Miranda: It all depends on how much you like him?
Charlotte: A lot.
Miranda: "Dating a few months until somebody better comes along a lot", or "marrying him and moving to the East Hampton's" a lot?
Charlottte: I don't know, I'm not sure.
Miranda: Well, you better get sure real quick.
Charlotte: You're scaring me.
Carrie: Don't scare her.
Miranda: It's all about control. If he goes up there, there's gonna be a shift in power, either he'll have the upper hand or you will. Now there's a certain camp that believe whoever holds the dick, holds the power. (Cab Driver turns around) Hello, you're driving! The question is, if he goes up your butt, will he respect you more or respect you less? That's the issue.
Cab Driver: No smoking in cab.
Carrie: Sir, were talking "up the butt", a cigarette is in order.
(Cuts to Samantha now in the cab)
Samantha: Front. Back. Who cares? A hole is a hole.
Miranda: Can I quote you?
Samantha: Don't be so judgmental. You could use a little back door.

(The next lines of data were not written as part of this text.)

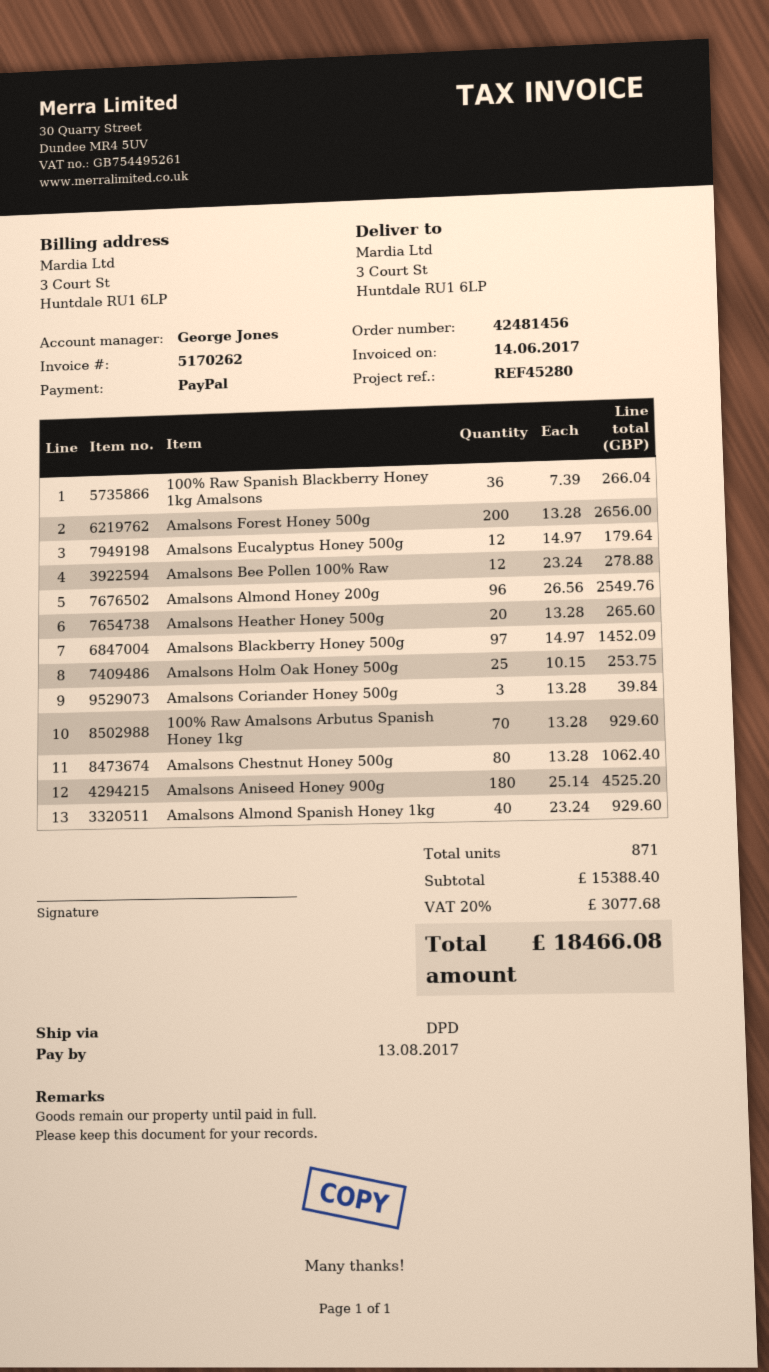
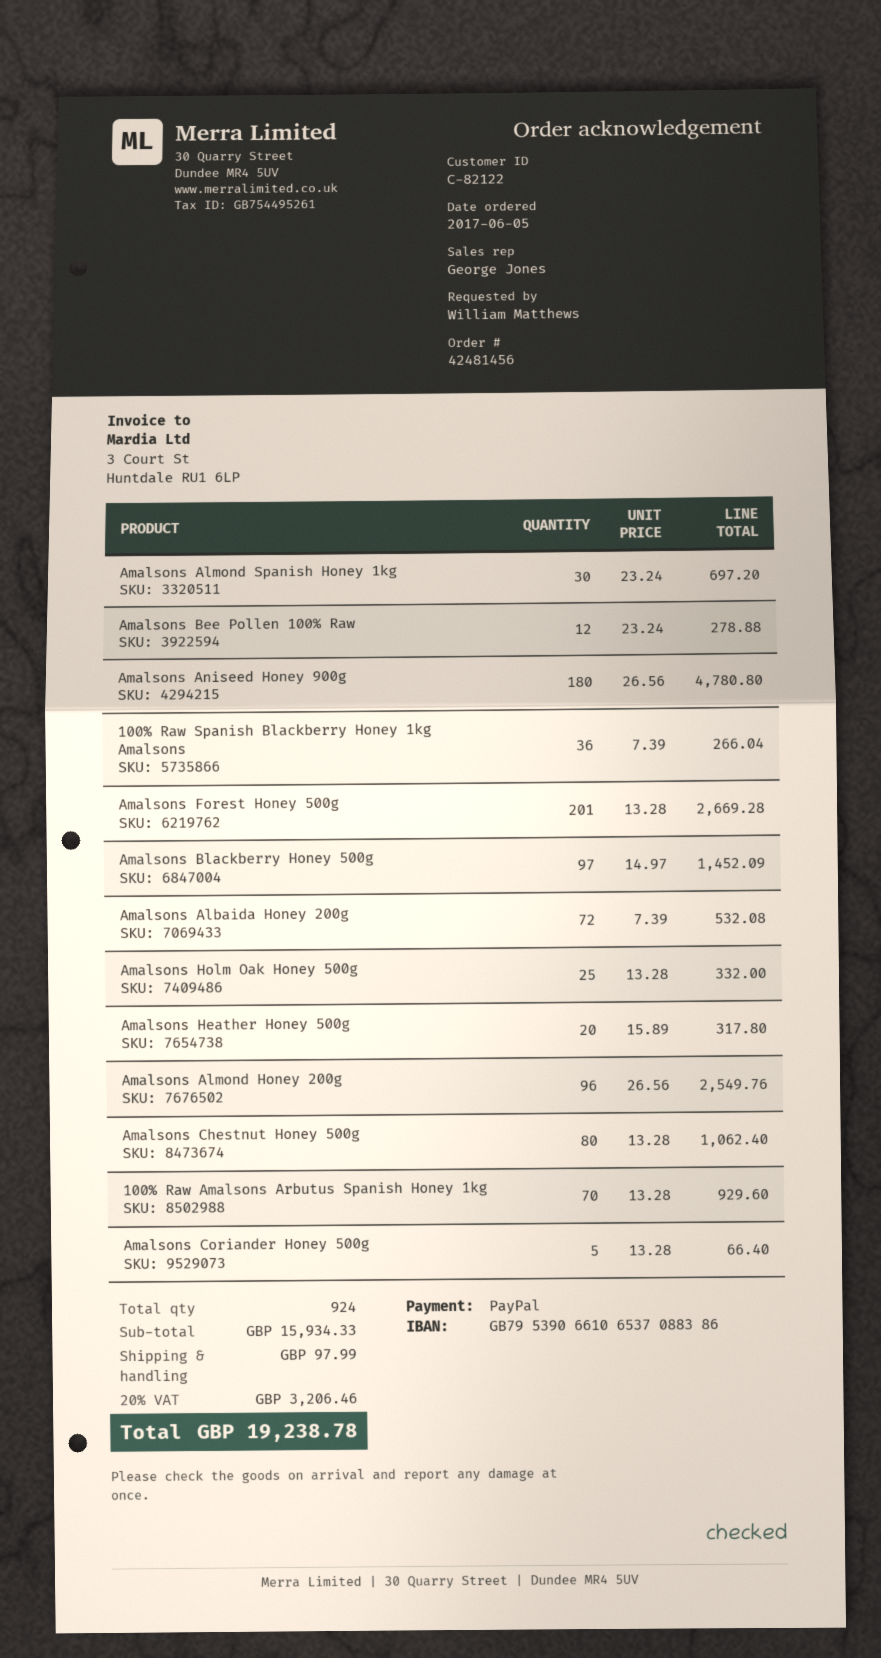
Amalsons Forest Honey 500g: 200 x 13.28 = 2656.00 -> 201 x 13.28 = 2669.28
Amalsons Eucalyptus Honey 500g: 12 x 14.97 = 179.64 -> none
Amalsons Heather Honey 500g: 20 x 13.28 = 265.60 -> 20 x 15.89 = 317.80
Amalsons Holm Oak Honey 500g: 25 x 10.15 = 253.75 -> 25 x 13.28 = 332.00
Amalsons Coriander Honey 500g: 3 x 13.28 = 39.84 -> 5 x 13.28 = 66.40
Amalsons Aniseed Honey 900g: 180 x 25.14 = 4525.20 -> 180 x 26.56 = 4780.80
Amalsons Almond Spanish Honey 1kg: 40 x 23.24 = 929.60 -> 30 x 23.24 = 697.20
Amalsons Albaida Honey 200g: none -> 72 x 7.39 = 532.08
total quantity: 871 -> 924
subtotal: 15388.40 -> 15934.33
shipping: none -> 97.99
tax: 20% = 3077.68 -> 20% = 3206.46
total: 18466.08 -> 19238.78

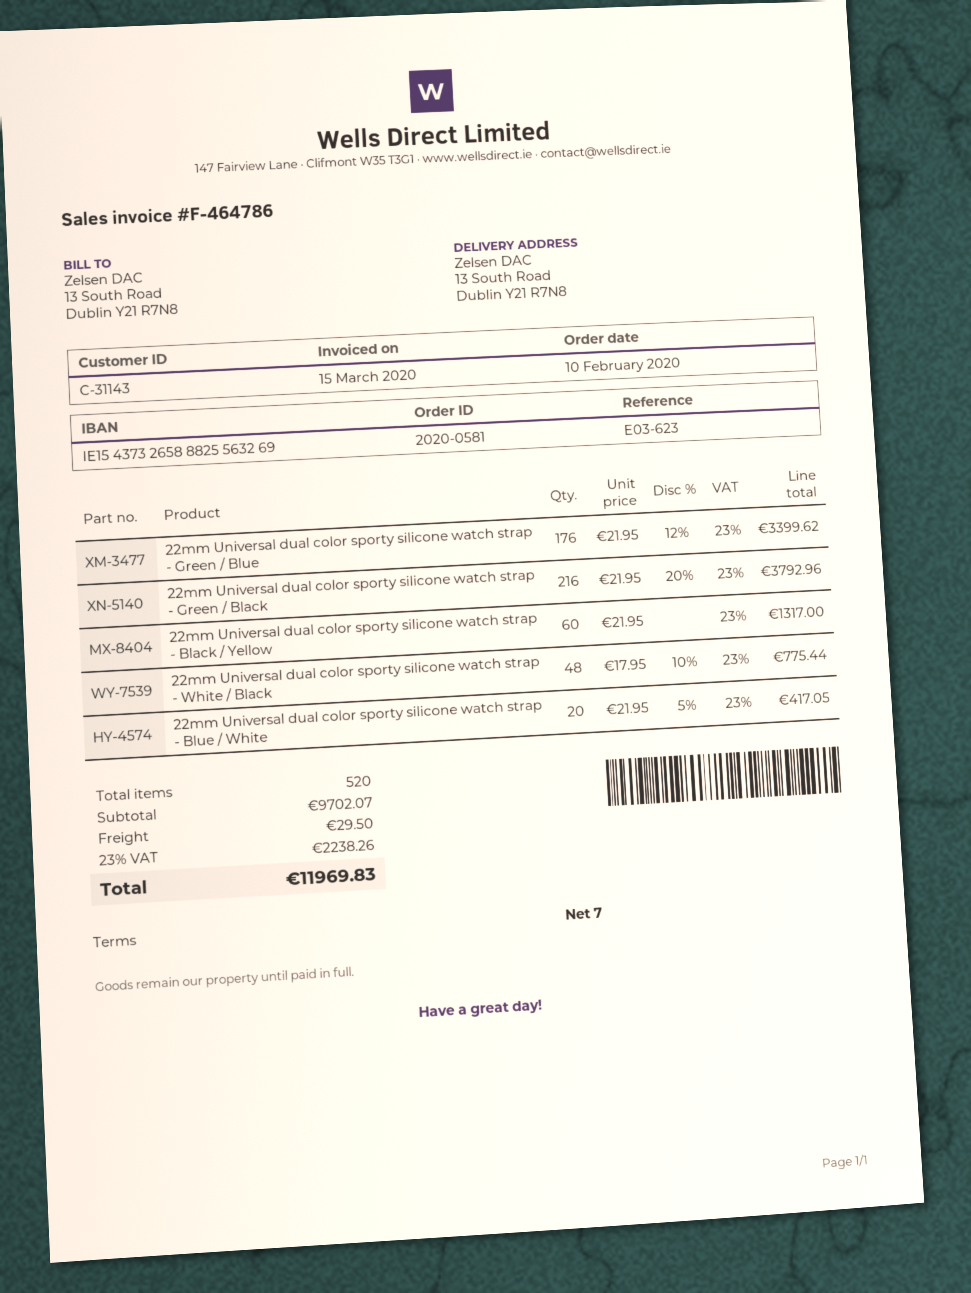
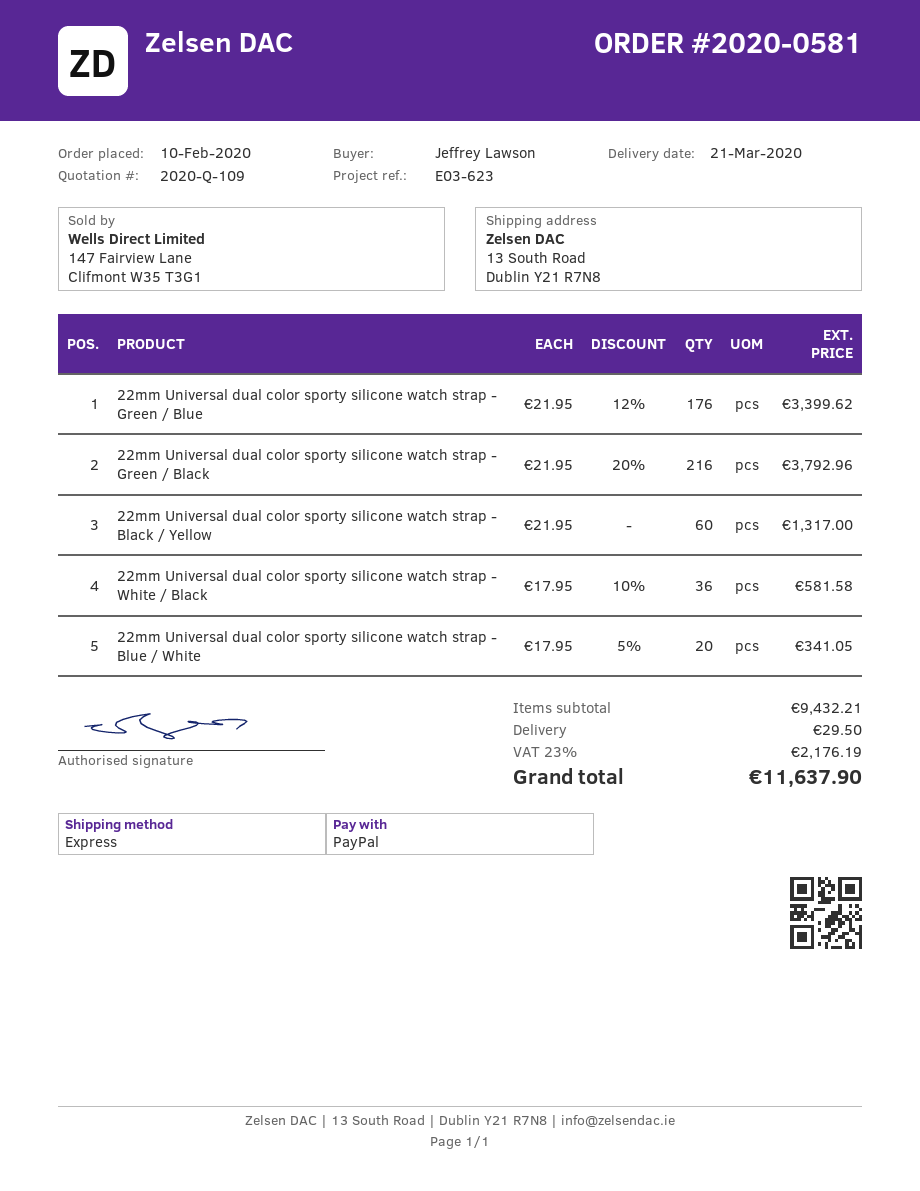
22mm Universal dual color sporty silicone watch strap - White / Black: 48 x 17.95 - 10% = 775.44 -> 36 x 17.95 - 10% = 581.58
22mm Universal dual color sporty silicone watch strap - Blue / White: 20 x 21.95 - 5% = 417.05 -> 20 x 17.95 - 5% = 341.05
subtotal: 9702.07 -> 9432.21
tax: 23% = 2238.26 -> 23% = 2176.19
total: 11969.83 -> 11637.90

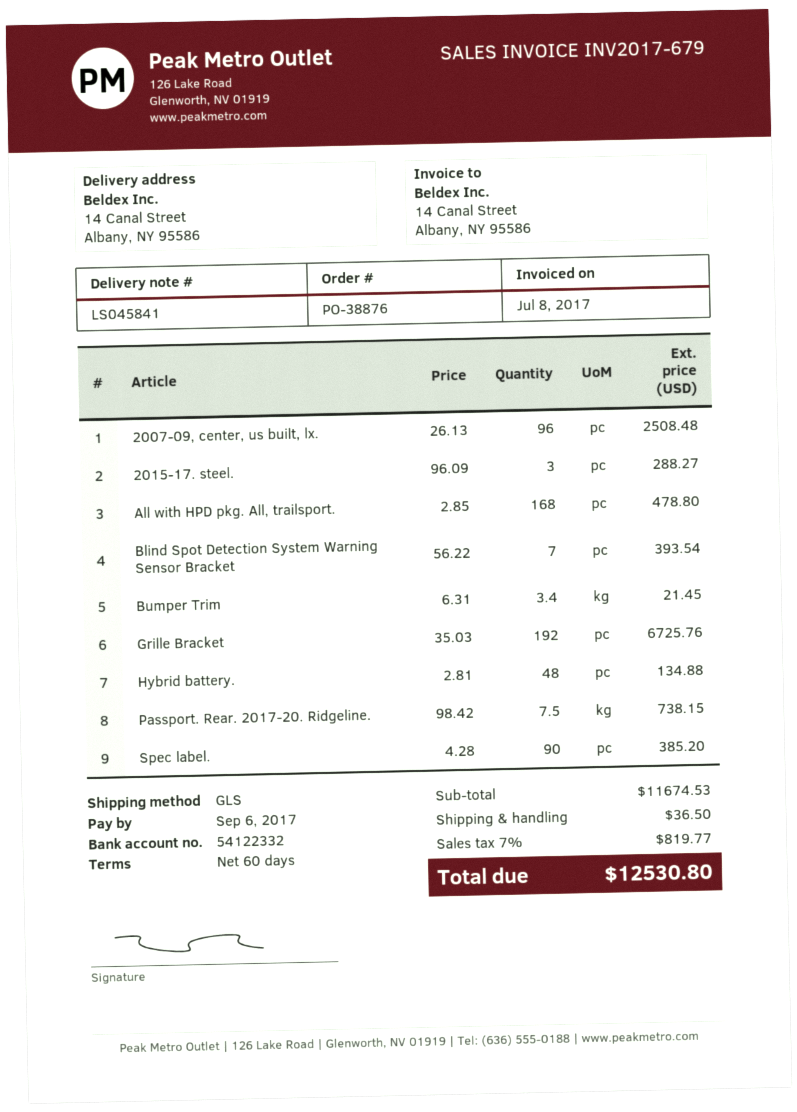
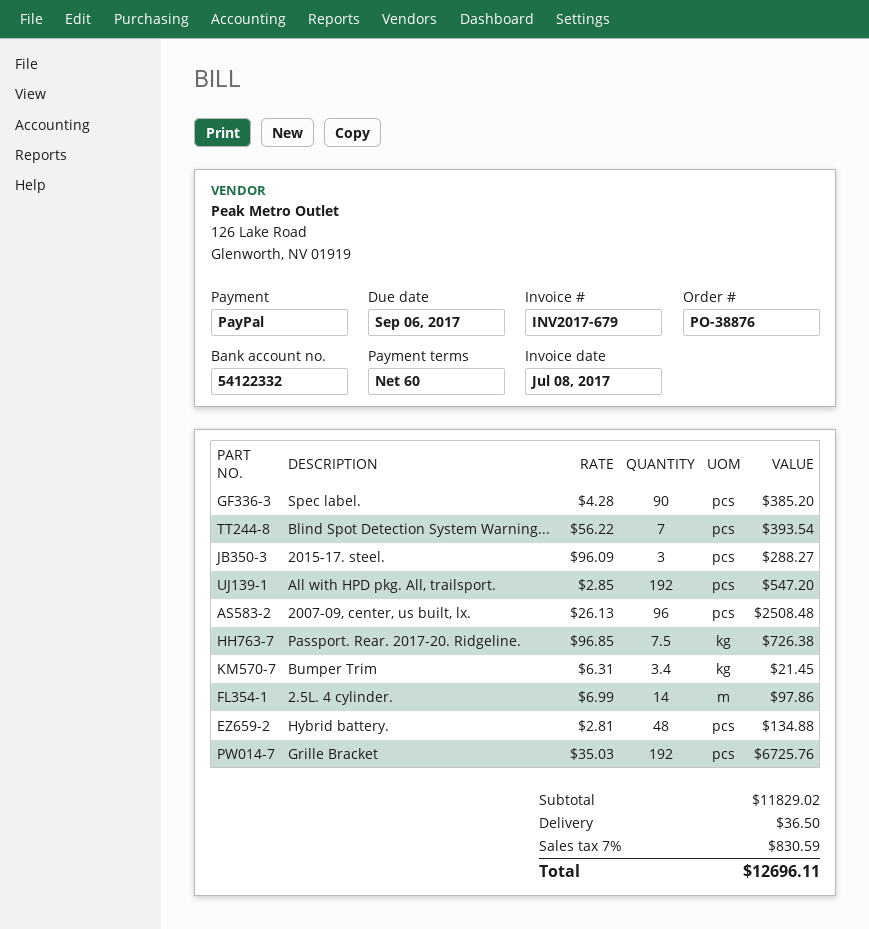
All with HPD pkg. All, trailsport.: 168 x 2.85 = 478.80 -> 192 x 2.85 = 547.20
Passport. Rear. 2017-20. Ridgeline.: 7.5 x 98.42 = 738.15 -> 7.5 x 96.85 = 726.38
2.5L. 4 cylinder.: none -> 14 x 6.99 = 97.86
subtotal: 11674.53 -> 11829.02
tax: 7% = 819.77 -> 7% = 830.59
total: 12530.80 -> 12696.11

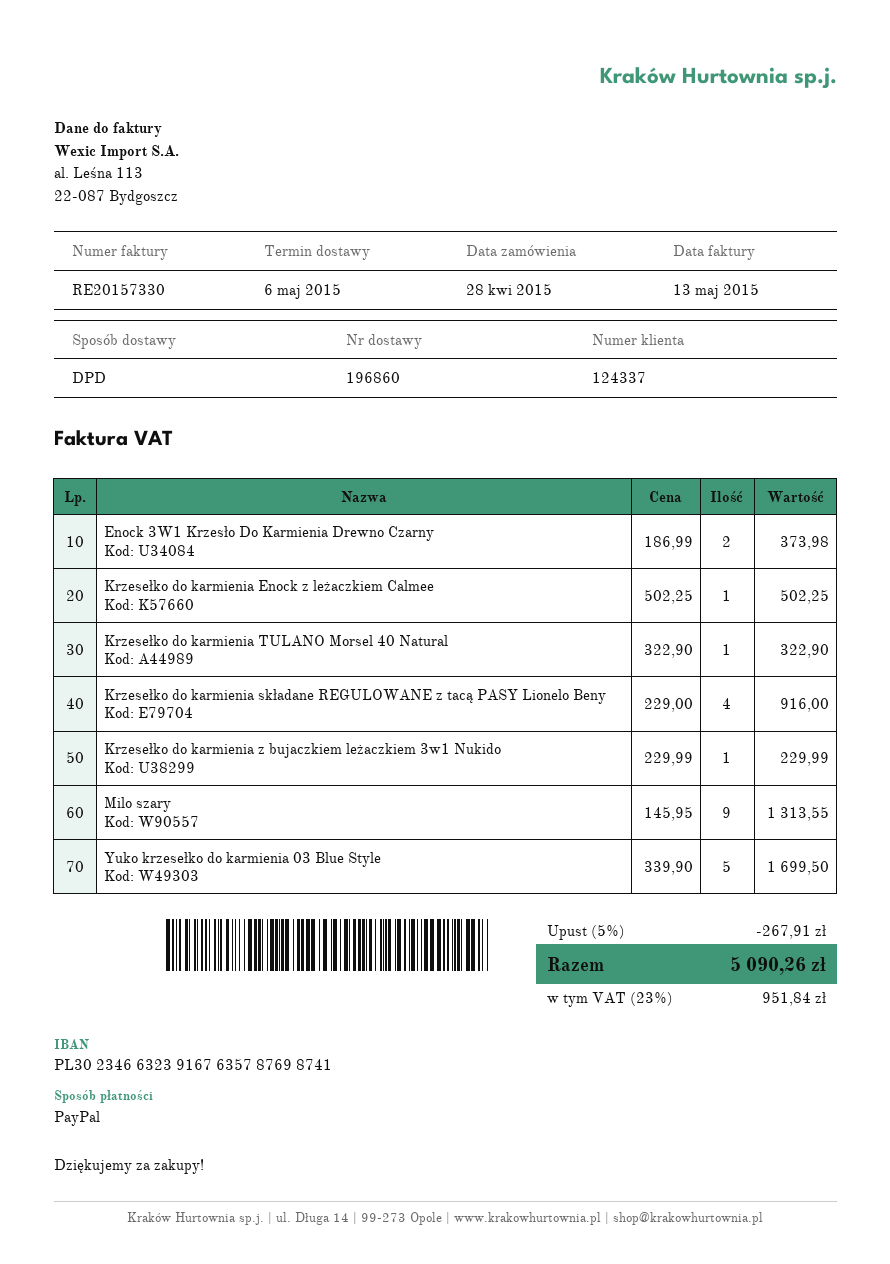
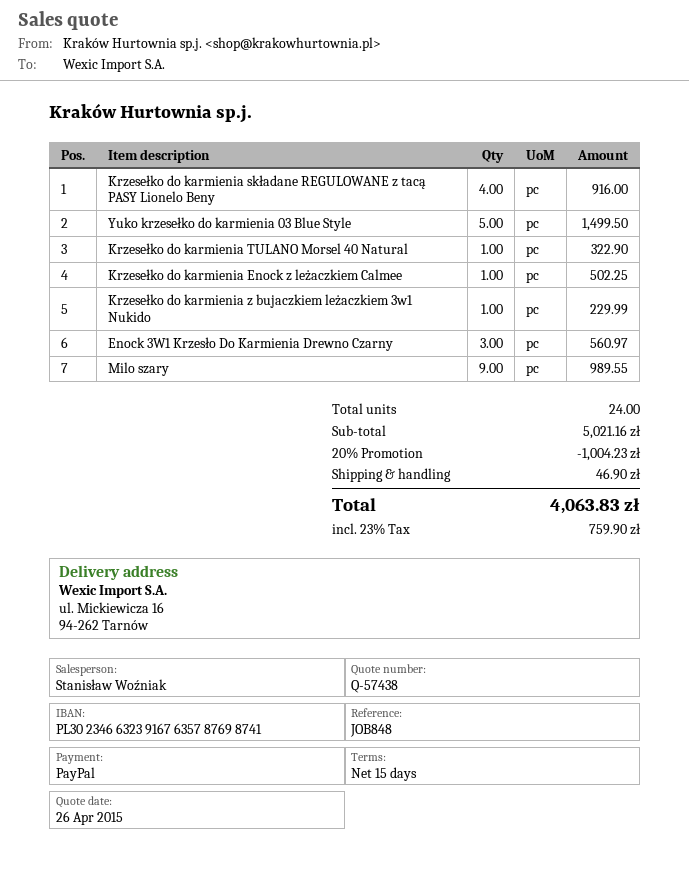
Enock 3W1 Krzesło Do Karmienia Drewno Czarny: 2 for 373.98 -> 3 for 560.97
Milo szary: 9 for 1313.55 -> 9 for 989.55
Yuko krzesełko do karmienia 03 Blue Style: 5 for 1699.50 -> 5 for 1499.50
discount: 5% = 267.91 -> 20% = 1004.23
shipping: none -> 46.90
tax: 23% = 951.84 -> 23% = 759.90
total: 5090.26 -> 4063.83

Charlotte: I'm not a hole.
Carrie: Honey, we know.
Samantha: Look, all I'm saying is this is a physical expression, that the body, well, it was designed to experience. And p.s., it's fabulous.
Carrie: The longer I sat at that table, the more alone I felt. And it really hit me: I am 35 and alone!
Miranda: You are not alone.
Carrie: No, I know I have you guys, but...and really, I hate myself a little for saying this, but...it felt really sad not to have a man in my life who cares about me. No special guy to wish me happy birthday. No goddamn soulmate. And I don't even know if I belive in soulmates.
Charlotte: Don't laugh at me, but maybe we could be each others soulmates? And then we could let men be just these great nice guys to have fun with?
Samantha: Well, that sounds like a plan.
Carrie: I'm 35. 35 is not 25.
Miranda: Thank God!
Carrie: I'm 35!
Samantha: Oh, shut the f*** up. I'm 140!